◆ **The problem**
Copy out all of the entries below without any change.

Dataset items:
----

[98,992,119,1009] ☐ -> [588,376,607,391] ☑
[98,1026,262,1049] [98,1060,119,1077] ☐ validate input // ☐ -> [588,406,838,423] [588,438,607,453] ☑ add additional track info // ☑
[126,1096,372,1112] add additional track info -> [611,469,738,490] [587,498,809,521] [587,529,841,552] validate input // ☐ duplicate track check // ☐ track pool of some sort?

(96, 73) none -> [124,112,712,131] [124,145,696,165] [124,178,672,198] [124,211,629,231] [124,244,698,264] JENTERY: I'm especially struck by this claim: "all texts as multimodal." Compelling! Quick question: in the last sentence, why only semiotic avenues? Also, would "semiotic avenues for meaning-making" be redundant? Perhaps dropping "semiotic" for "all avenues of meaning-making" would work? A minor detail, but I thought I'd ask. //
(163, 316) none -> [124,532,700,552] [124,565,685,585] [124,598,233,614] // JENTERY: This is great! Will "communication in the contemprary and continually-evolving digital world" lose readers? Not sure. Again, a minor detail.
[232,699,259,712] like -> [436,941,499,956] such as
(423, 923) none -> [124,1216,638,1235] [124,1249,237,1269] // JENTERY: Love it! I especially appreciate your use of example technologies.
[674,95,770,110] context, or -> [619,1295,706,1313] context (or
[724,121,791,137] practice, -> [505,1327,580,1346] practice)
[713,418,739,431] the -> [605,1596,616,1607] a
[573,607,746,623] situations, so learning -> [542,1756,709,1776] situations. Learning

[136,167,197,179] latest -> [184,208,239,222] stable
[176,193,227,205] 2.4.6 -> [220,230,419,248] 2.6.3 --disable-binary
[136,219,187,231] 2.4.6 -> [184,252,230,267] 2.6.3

----

◆ **Written answer**
[98,992,119,1009] ☐ -> [588,376,607,391] ☑
[98,1026,262,1049] [98,1060,119,1077] ☐ validate input // ☐ -> [588,406,838,423] [588,438,607,453] ☑ add additional track info // ☑
[126,1096,372,1112] add additional track info -> [611,469,738,490] [587,498,809,521] [587,529,841,552] validate input // ☐ duplicate track check // ☐ track pool of some sort?

(96, 73) none -> [124,112,712,131] [124,145,696,165] [124,178,672,198] [124,211,629,231] [124,244,698,264] JENTERY: I'm especially struck by this claim: "all texts as multimodal." Compelling! Quick question: in the last sentence, why only semiotic avenues? Also, would "semiotic avenues for meaning-making" be redundant? Perhaps dropping "semiotic" for "all avenues of meaning-making" would work? A minor detail, but I thought I'd ask. //
(163, 316) none -> [124,532,700,552] [124,565,685,585] [124,598,233,614] // JENTERY: This is great! Will "communication in the contemprary and continually-evolving digital world" lose readers? Not sure. Again, a minor detail.
[232,699,259,712] like -> [436,941,499,956] such as
(423, 923) none -> [124,1216,638,1235] [124,1249,237,1269] // JENTERY: Love it! I especially appreciate your use of example technologies.
[674,95,770,110] context, or -> [619,1295,706,1313] context (or
[724,121,791,137] practice, -> [505,1327,580,1346] practice)
[713,418,739,431] the -> [605,1596,616,1607] a
[573,607,746,623] situations, so learning -> [542,1756,709,1776] situations. Learning

[136,167,197,179] latest -> [184,208,239,222] stable
[176,193,227,205] 2.4.6 -> [220,230,419,248] 2.6.3 --disable-binary
[136,219,187,231] 2.4.6 -> [184,252,230,267] 2.6.3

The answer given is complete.